I Hate Doing This, But … One Article Feature Request
I have many feature ideas for Article. Most are terrible, awful thoughts.
Article’s superpower is its simplicity. Peak epicenter design. Notion before it became Bloa-tion.
But.
One feature request is stuck in my head. I’ll state the problem first.
The Read queue lacks connective tissue. It’s a random hodgepodge.
Exploration is a dice roll. I could search by keyword, but the result is still a random hodgepodge.
There’s no connective tissue to curate my reading experience, e.g. links that guide the reader from article A to article B and C.
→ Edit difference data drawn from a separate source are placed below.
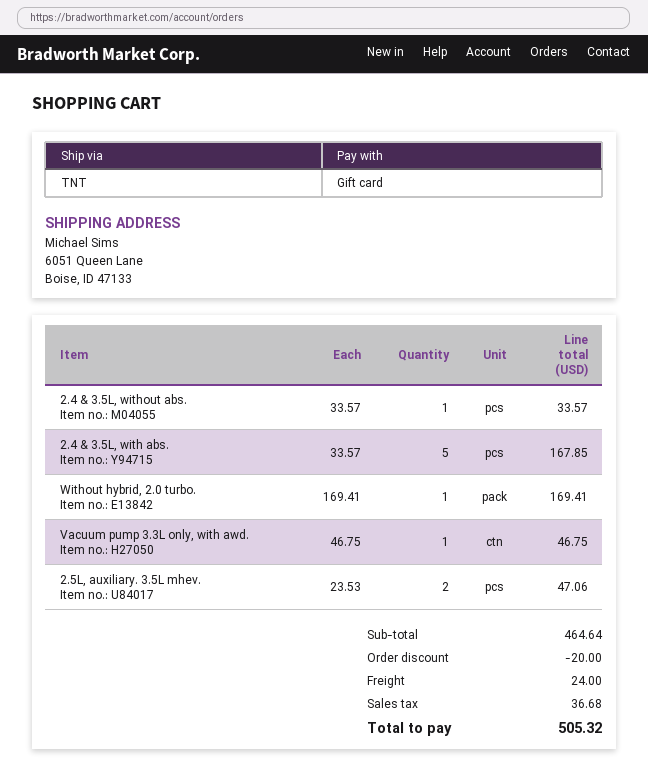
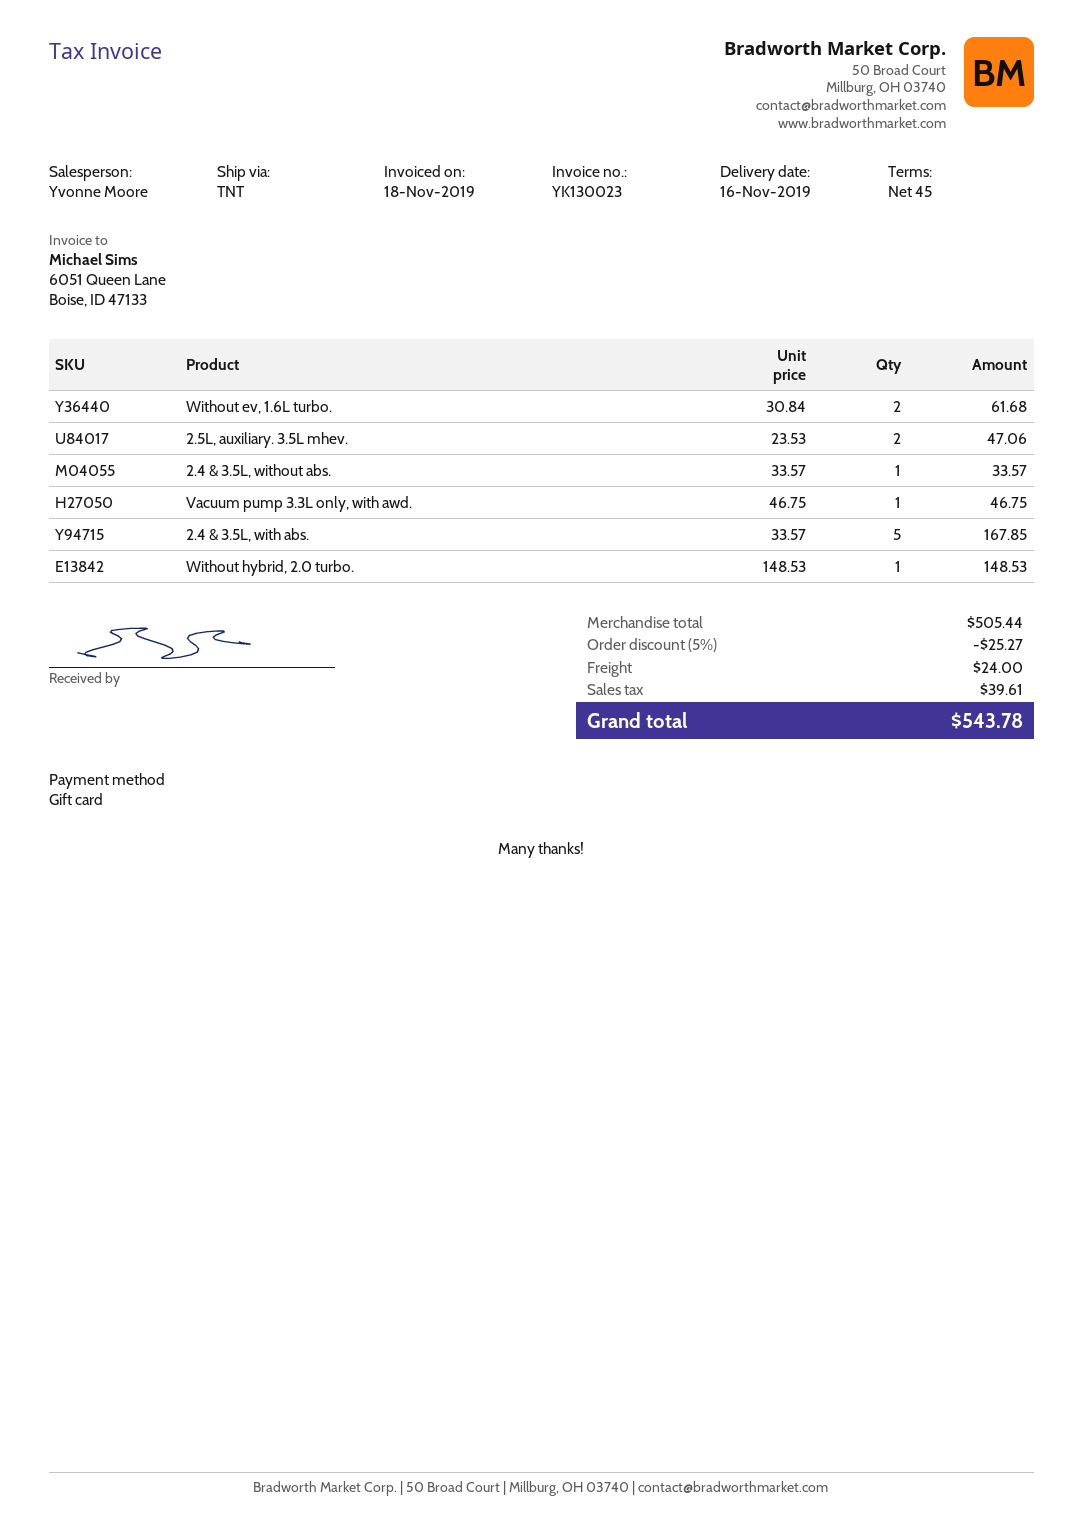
Without hybrid, 2.0 turbo.: 1 x 169.41 = 169.41 -> 1 x 148.53 = 148.53
Without ev, 1.6L turbo.: none -> 2 x 30.84 = 61.68
subtotal: 464.64 -> 505.44
discount: 20.00 -> 25.27
tax: 36.68 -> 39.61
total: 505.32 -> 543.78

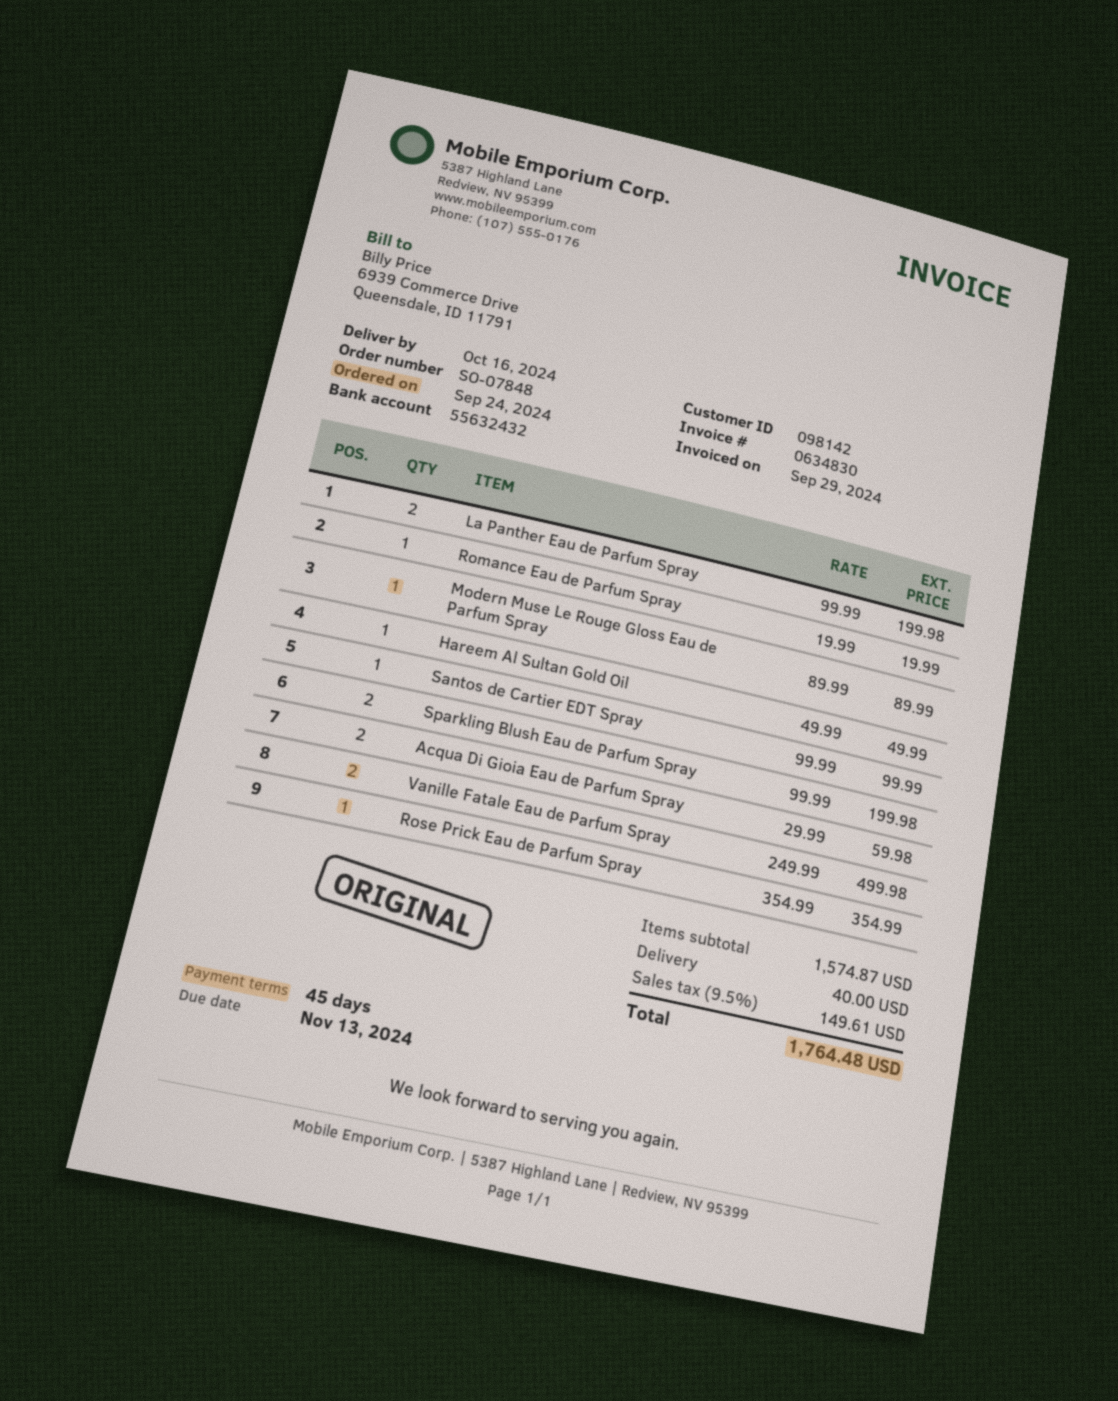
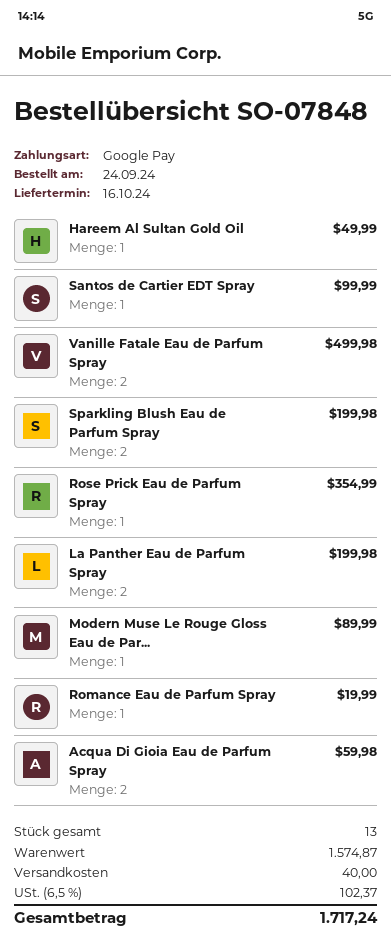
tax: 9.5% = 149.61 -> 6.5% = 102.37
total: 1764.48 -> 1717.24

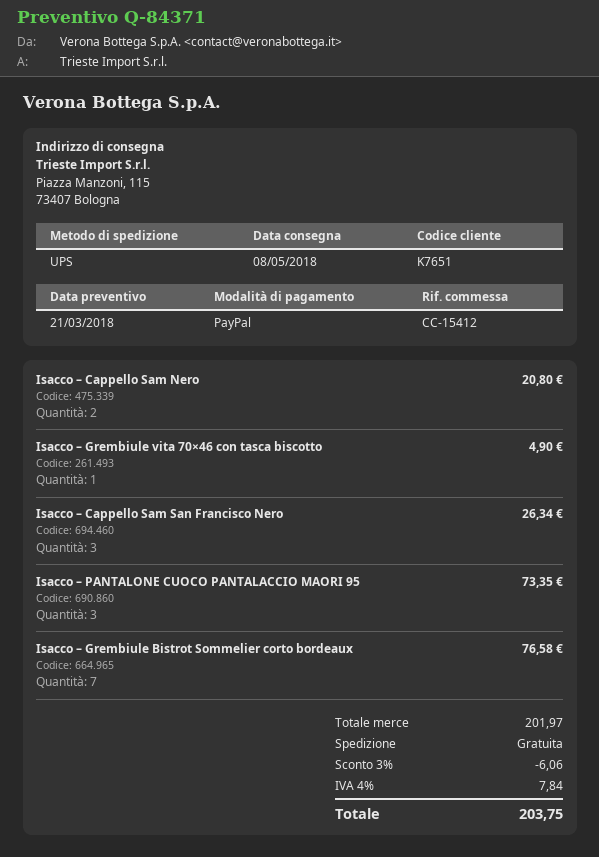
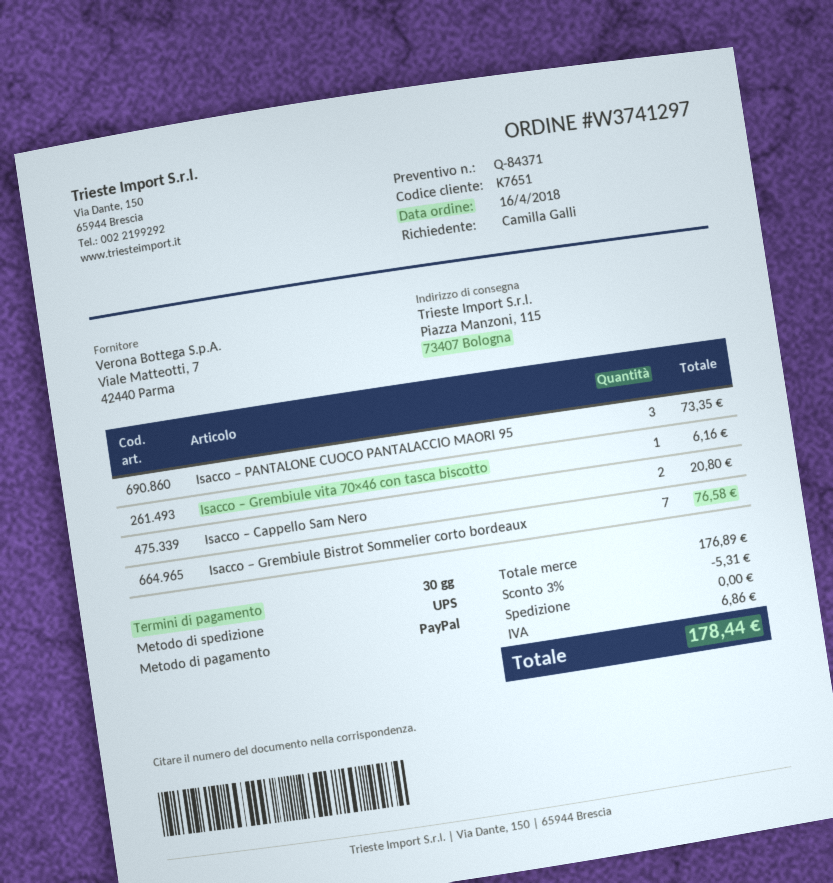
Isacco – Grembiule vita 70×46 con tasca biscotto: 1 for 4.90 -> 1 for 6.16
Isacco – Cappello Sam San Francisco Nero: 3 for 26.34 -> none
subtotal: 201.97 -> 176.89
discount: 3% = 6.06 -> 3% = 5.31
tax: 7.84 -> 6.86
total: 203.75 -> 178.44

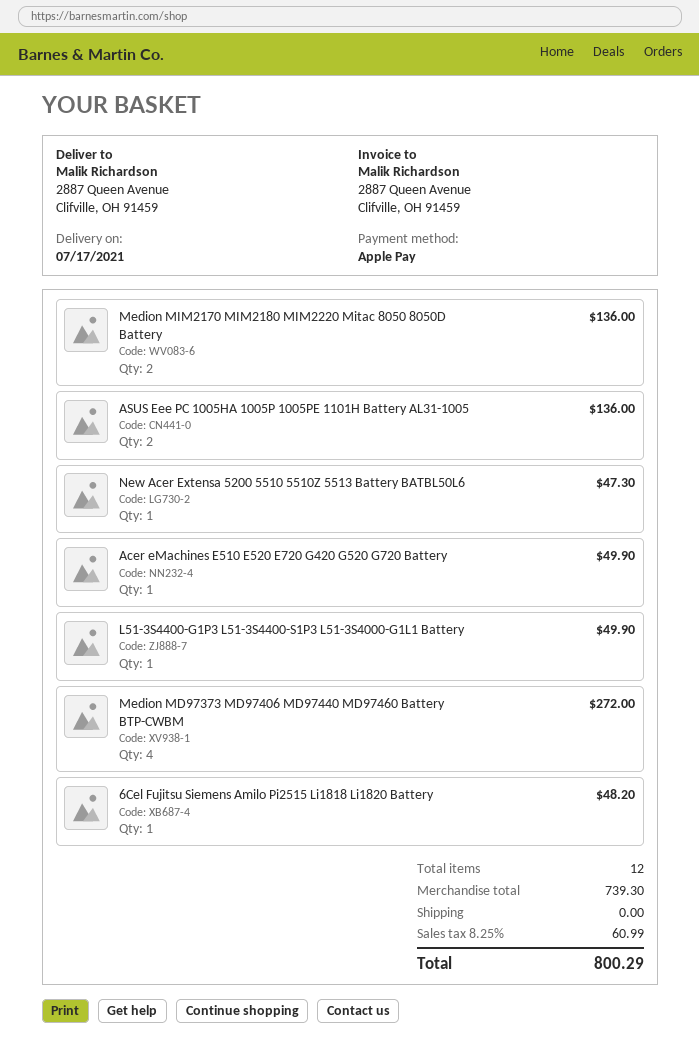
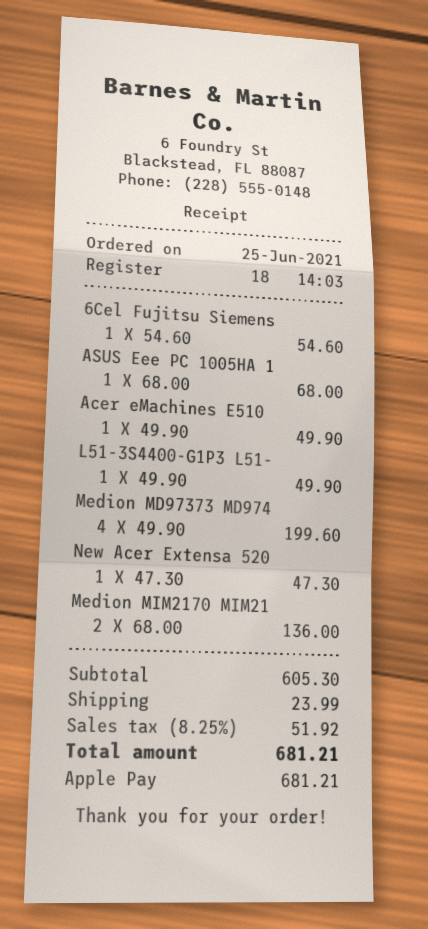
ASUS Eee PC 1005HA 1005P 1005PE 1101H Battery AL31-1005: 2 for 136.00 -> 1 for 68.00
Medion MD97373 MD97406 MD97440 MD97460 Battery BTP-CWBM: 4 for 272.00 -> 4 for 199.60
6Cel Fujitsu Siemens Amilo Pi2515 Li1818 Li1820 Battery: 1 for 48.20 -> 1 for 54.60
subtotal: 739.30 -> 605.30
shipping: 0.00 -> 23.99
tax: 8.25% = 60.99 -> 8.25% = 51.92
total: 800.29 -> 681.21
I can solve 90% of this problem myself by citing articles as URL links, e.g. a response to article A, or a counterpoint to article B.
But.
When others cite my articles, there’s no way for me to know exactly where.
Personally, I could care less about likes, reads, etc.
Knowing where writers are citing my article, that’s gold. I can follow those rabbit holes easily, and share contextual responses. Citations can be the flywheel for writers’ feedback loops.
Citations also help other readers easily discover those divergent “read more” paths as well. It creates an engagement network effect.
To drill down on the solution, keep it simple. I don’t want notifications, or citations eating up the UI. Instead of X reads, I could see X citations, and pinch that to reveal the list of articles that have cited mine.
But.
I hate making feature requests for apps where simplicity reigns supreme.
But at least I’ve made peace, by sharing this piece.